The additional conditions Hundert would have faced upon release would have been on top of the already restrictive conditions Hundert faced after his last release, which essentially amounted to house arrest.
Hundert was arrested at gunpoint on June 26, when an anti-gang police unit stormed into his home. In the following days, over 1,000 people were arrested as they spoke out and demonstrated against the G-20 in the city of Toronto. Hundreds have had their charges dropped, but Hundert together with 19 others organizers from the Ontario and Quebec region faces conspiracy charges. He was released on bail on July 16th, and re-arrested on September 17th after participating in a panel discussion at Ryerson University.
According to the Toronto Community Mobilization Network, the Ontario Provincial Police claimed the panel discussion counted as a 'public demonstration', and was a violation of Hundert's 'no public demonstration' bail condition.
"He was speaking at a panel discussion in a university classroom alongside professors, which is clearly not a public demonstration," said Mohan Mishra, an organizer with No One Is Illegal Toronto in a statement. "This is yet another attempt to silence Alex, and is a strong indication of the police's intent to criminalize ideas, dissent, and effective community organizing.”
Cross Canada demonstrations in solidarity with Alex Hundert were planned for yesterday and today. And though he remains behind bars, his courageous voice will continue to resonate.

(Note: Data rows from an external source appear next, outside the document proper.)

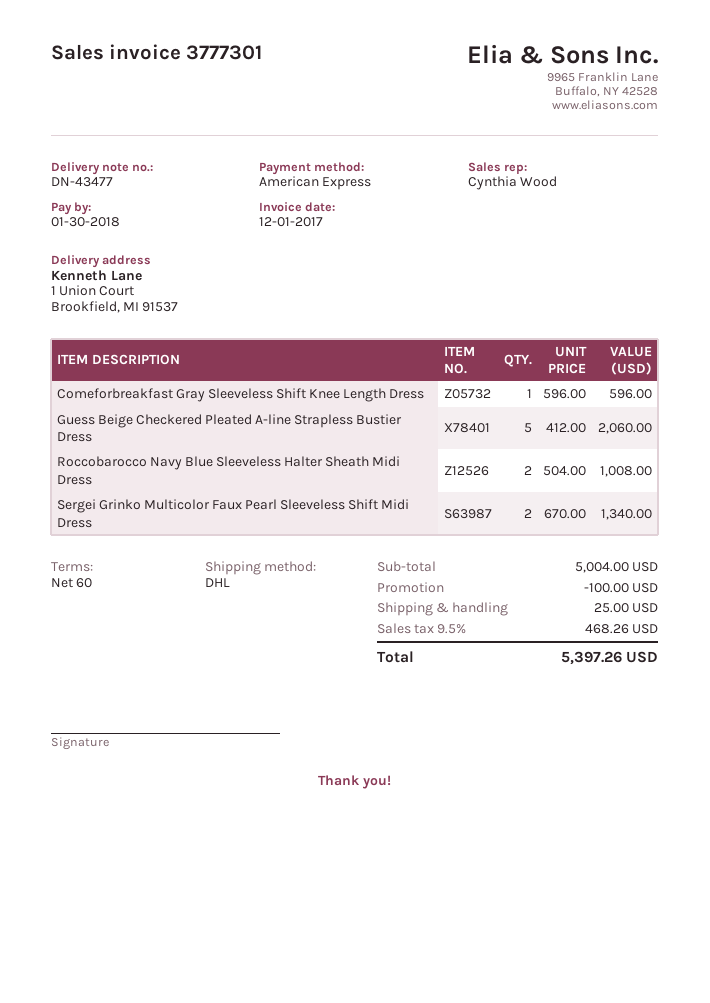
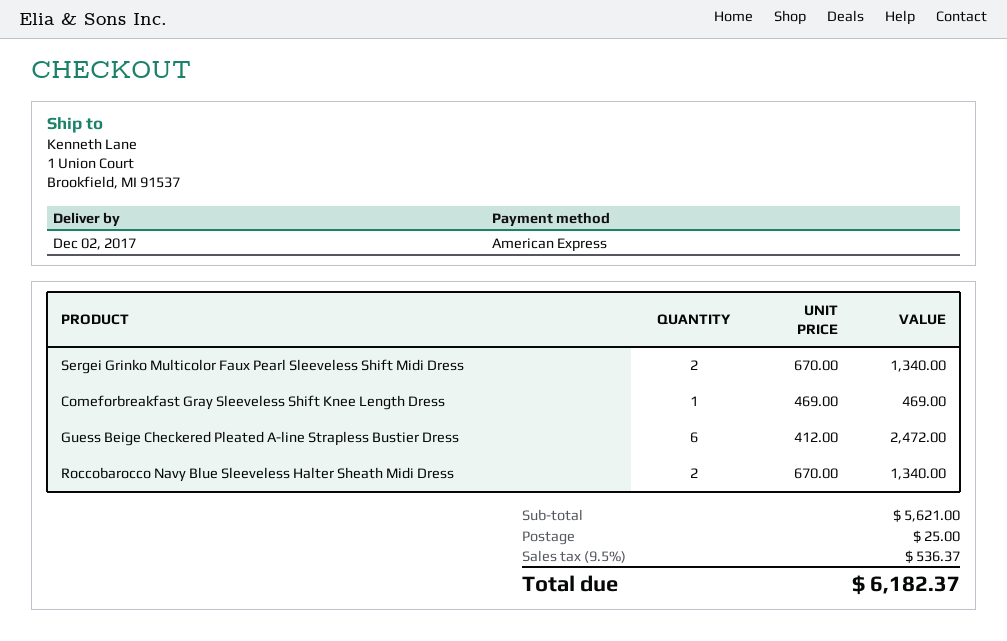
Comeforbreakfast Gray Sleeveless Shift Knee Length Dress: 1 x 596.00 = 596.00 -> 1 x 469.00 = 469.00
Guess Beige Checkered Pleated A-line Strapless Bustier Dress: 5 x 412.00 = 2060.00 -> 6 x 412.00 = 2472.00
Roccobarocco Navy Blue Sleeveless Halter Sheath Midi Dress: 2 x 504.00 = 1008.00 -> 2 x 670.00 = 1340.00
subtotal: 5004.00 -> 5621.00
discount: 100.00 -> none
tax: 9.5% = 468.26 -> 9.5% = 536.37
total: 5397.26 -> 6182.37

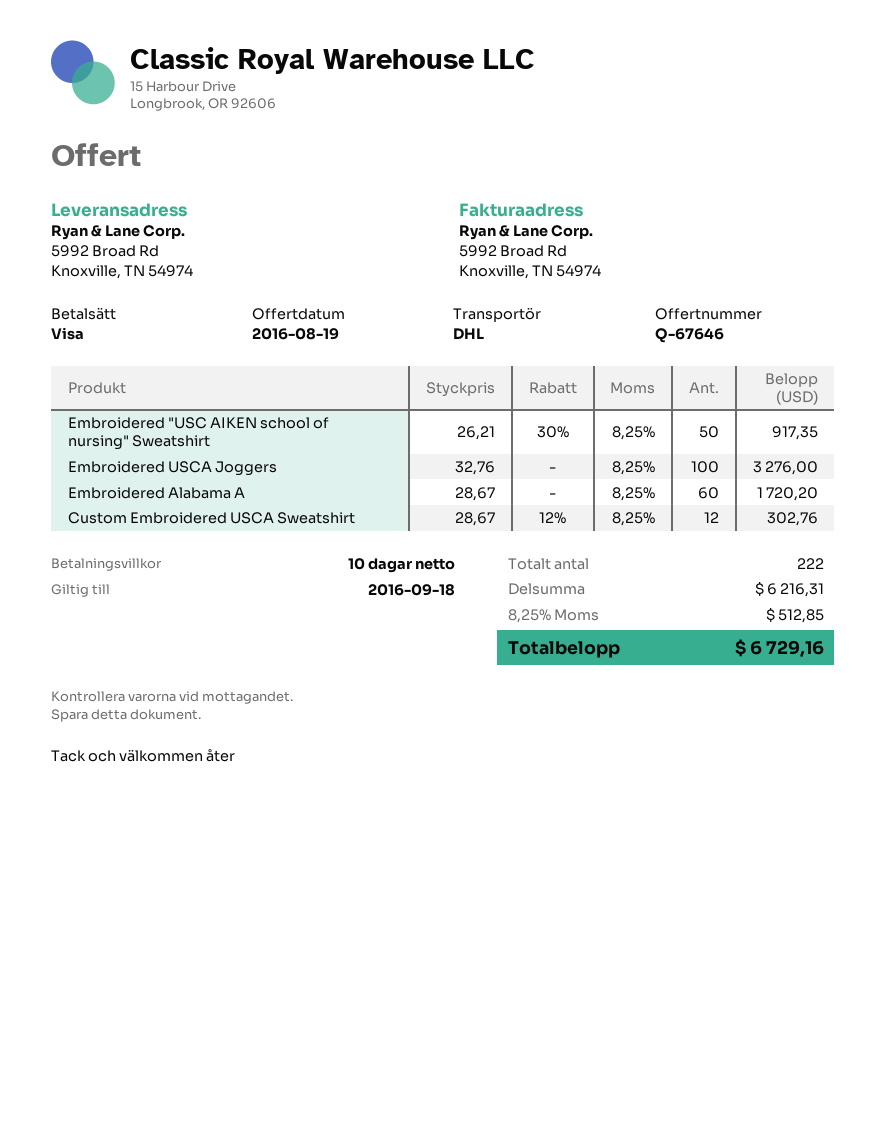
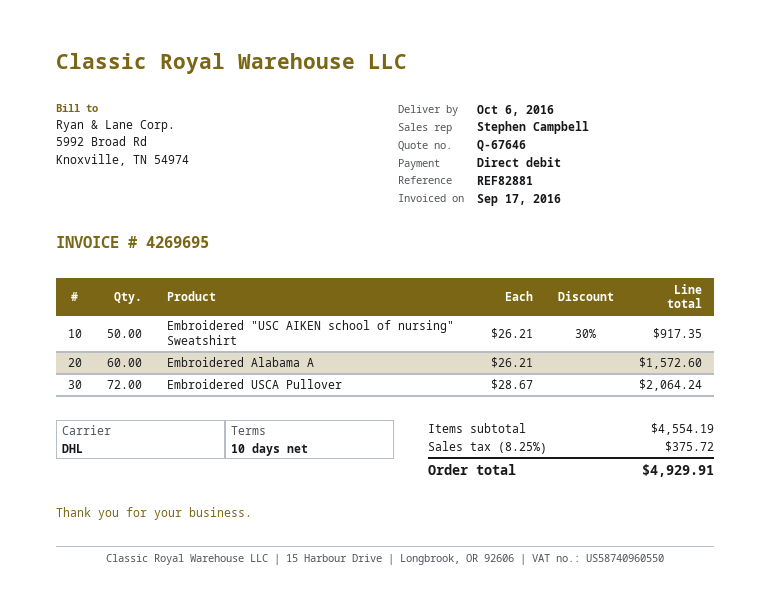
payment method: Visa -> direct debit
Embroidered USCA Joggers: 100 x 32.76 = 3276.00 -> none
Embroidered Alabama A: 60 x 28.67 = 1720.20 -> 60 x 26.21 = 1572.60
Custom Embroidered USCA Sweatshirt: 12 x 28.67 - 12% = 302.76 -> none
Embroidered USCA Pullover: none -> 72 x 28.67 = 2064.24
subtotal: 6216.31 -> 4554.19
tax: 8.25% = 512.85 -> 8.25% = 375.72
total: 6729.16 -> 4929.91

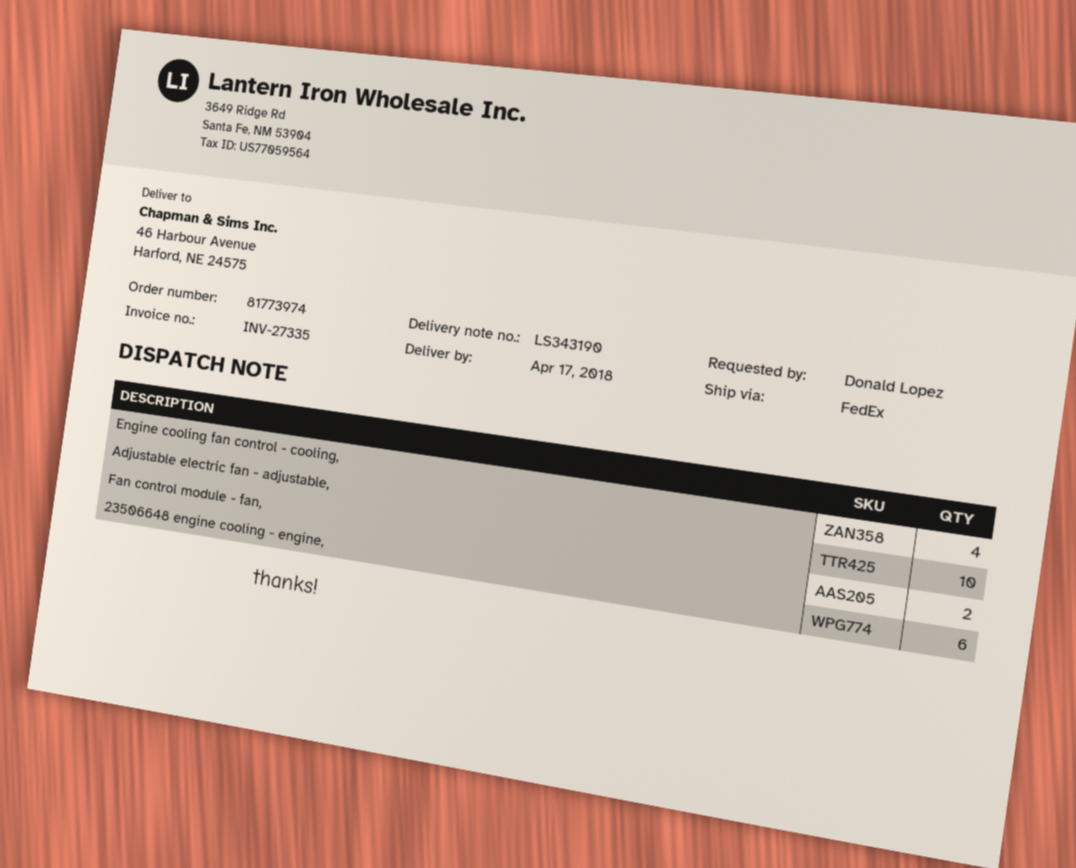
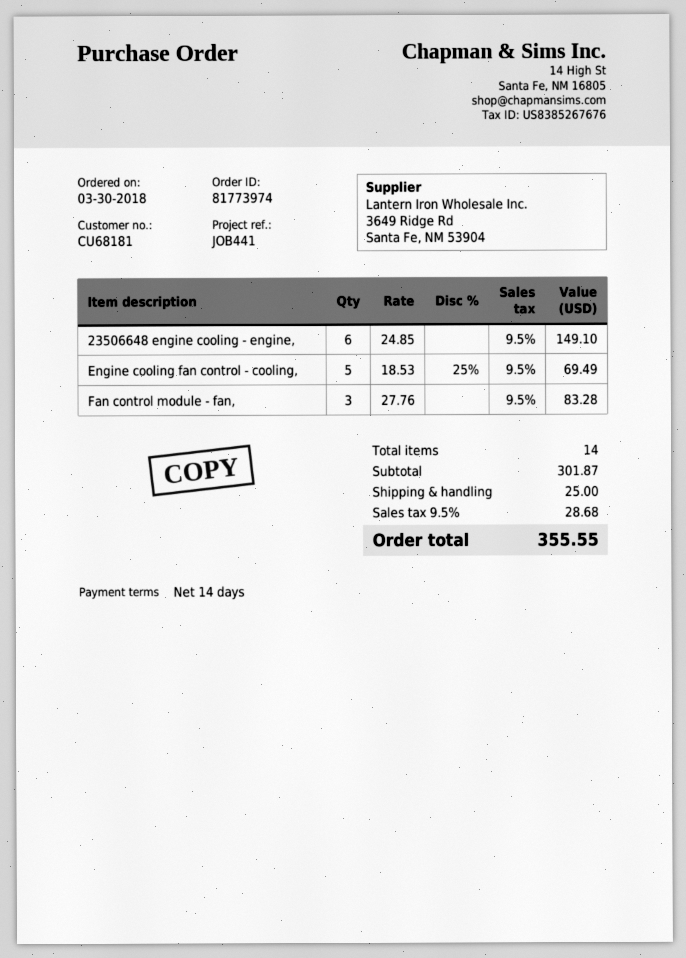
Engine cooling fan control - cooling,: 4 -> 5
Adjustable electric fan - adjustable,: 10 -> none
Fan control module - fan,: 2 -> 3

"The most important thing that I can say today, is that the issues which motivated people to organize against the G20 – poverty, migrant justice, indigenous sovereignty, the environment, queer liberation, ableism, patriarchy, and violence against women – all continue to have tremendous impacts on people’s daily lives," Hundert told an ally in a phone call from jail on October 11. "Despite incarceration, my commitment to these struggles is only strengthened, as are our movements."